My job is to train our customers on our control software. It
covers everything from concrete dispatch, to invoicing to receivables,
to inventory...you get the idea. A lot of stuff. I still
travel, but not nearly as much as I did when I worked on the SSA
The thing that makes this job so interesting is that I'm in a position
to design classes from the ground up.
- Trainer, SSA Project, CompUSA
Basic LAN User (BLU) Trainer
July 1997--June 1999
Social Security Administration is upgrading their systems nationwide from old dumb
terminals (insert your favorite government bureaucracy joke here) to WinNT
workstations, and CompUSA got the training contract. I traveled
site to site, bringing computer enlightenment wherever I go. My training
repertoire includes Windows NT, Word 95/97, CC:Mail/Exchange, mainframe emulation, and a
CD-ROM reference package.
Were it not for the inherent problems in working for CompUSA (if you've
ever been in one, you understand), I would have enjoyed seeing the
project through to its completion. But I finally got tired of
nonstop travel and the utter lack of support from above, and finally went and
found a better job.
Site Lan Coordinator (SLC) Trainer
All SSA employees receive the standard BLU training; in addition, a few people from each
office receive advanced training so that they will be able to administer their networks.
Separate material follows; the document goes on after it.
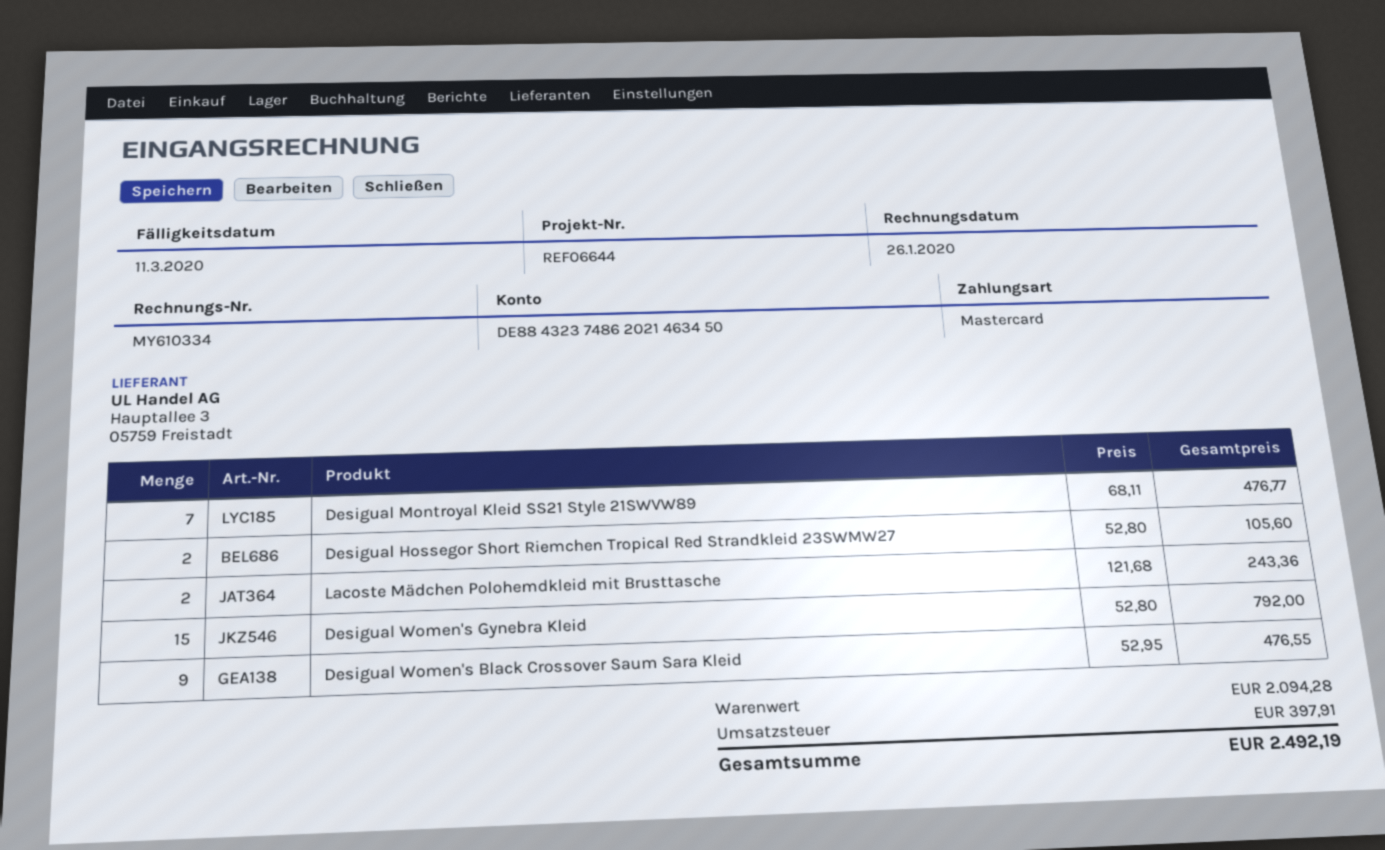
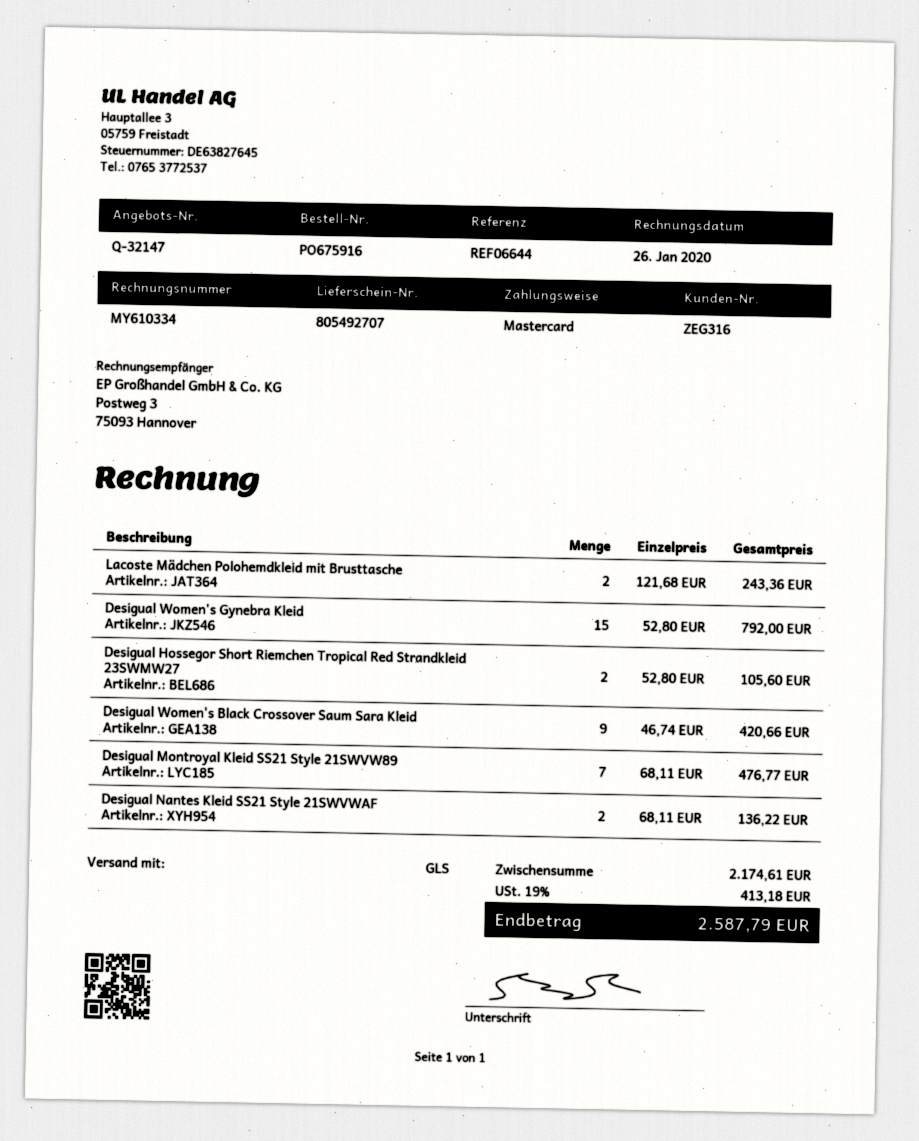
Desigual Women's Black Crossover Saum Sara Kleid: 9 x 52.95 = 476.55 -> 9 x 46.74 = 420.66
Desigual Nantes Kleid SS21 Style 21SWVWAF: none -> 2 x 68.11 = 136.22
subtotal: 2094.28 -> 2174.61
tax: 397.91 -> 413.18
total: 2492.19 -> 2587.79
Training topics here include User Administration, File Server Maintenance, Software
Configuration, IWS/LAN Communications, and Troubleshooting
Disability Determination Services (DDS)
DDS sites are state-run, and they have their own computer systems in addition to the
standard SSA build.
- Computer Lab Operator, Center for Academic Computing, The Pennsylvania State
My first year in the Penn State PhD program, I didn't have an assistantship.
Fortunately, I was able to avoid waiting tables or tending bar by finding this job.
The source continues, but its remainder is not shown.